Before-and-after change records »
==================================================

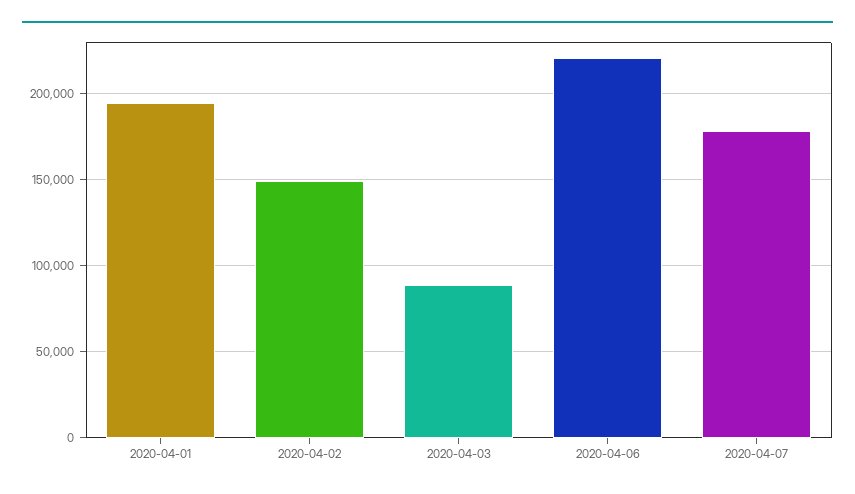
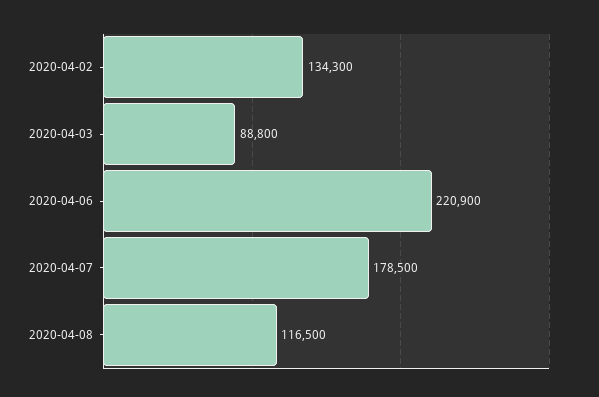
2020-04-01: 195000 -> none
2020-04-02: 150000 -> 134300
2020-04-08: none -> 116500

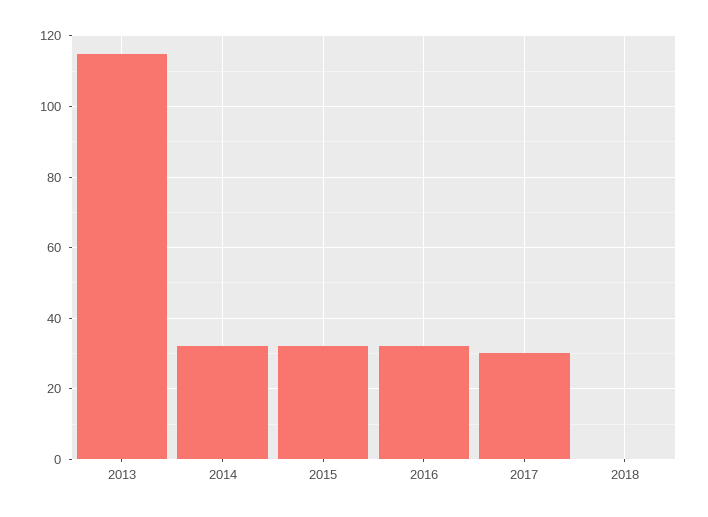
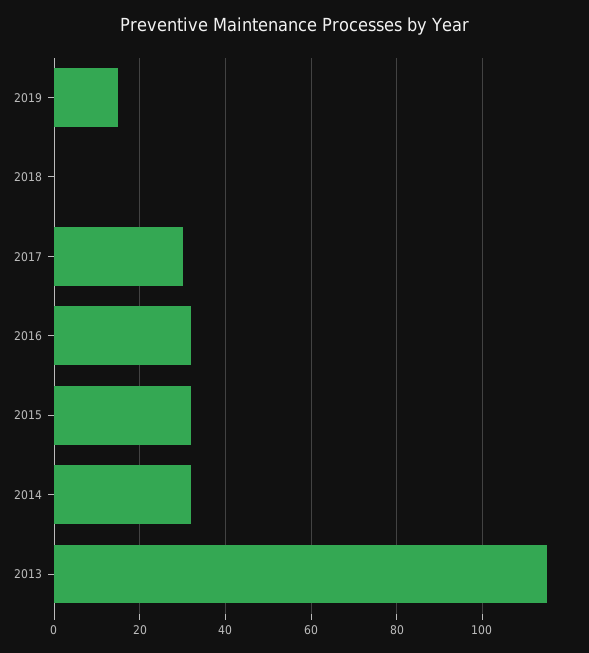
2019: none -> 15

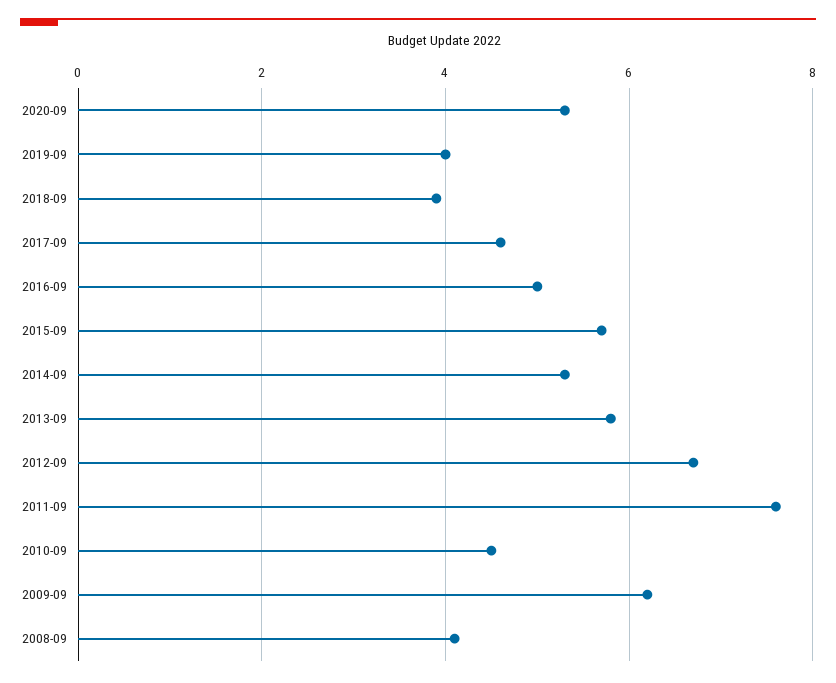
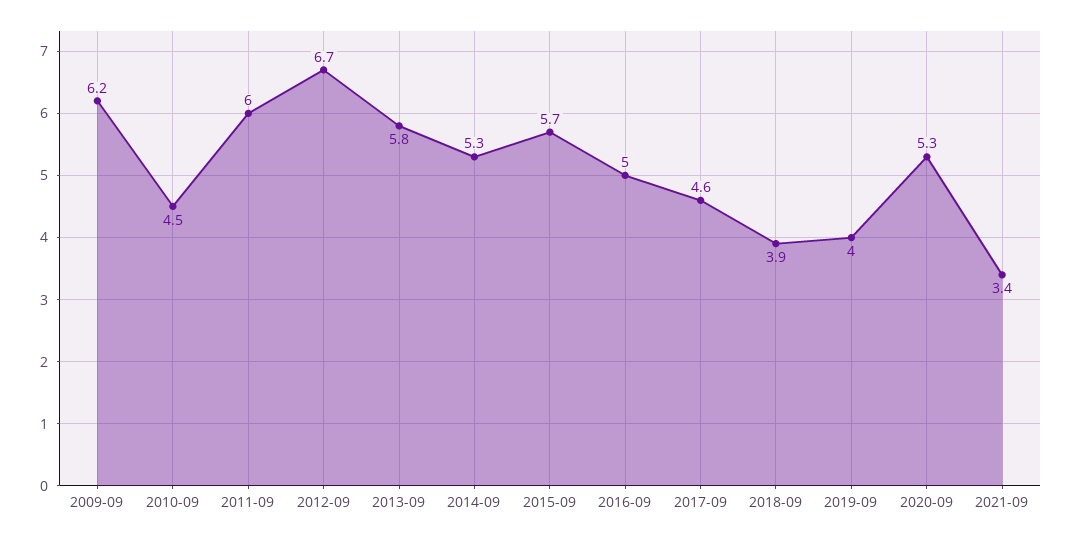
2011-09: 7.5 -> 6
2008-09: 4 -> none
2021-09: none -> 3.4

==================================================

Output, exactly and with no pictures, every line from the one that contains "2020-04-08: none -> 116500" through the final line of the entries.

2020-04-08: none -> 116500

2019: none -> 15

2011-09: 7.5 -> 6
2008-09: 4 -> none
2021-09: none -> 3.4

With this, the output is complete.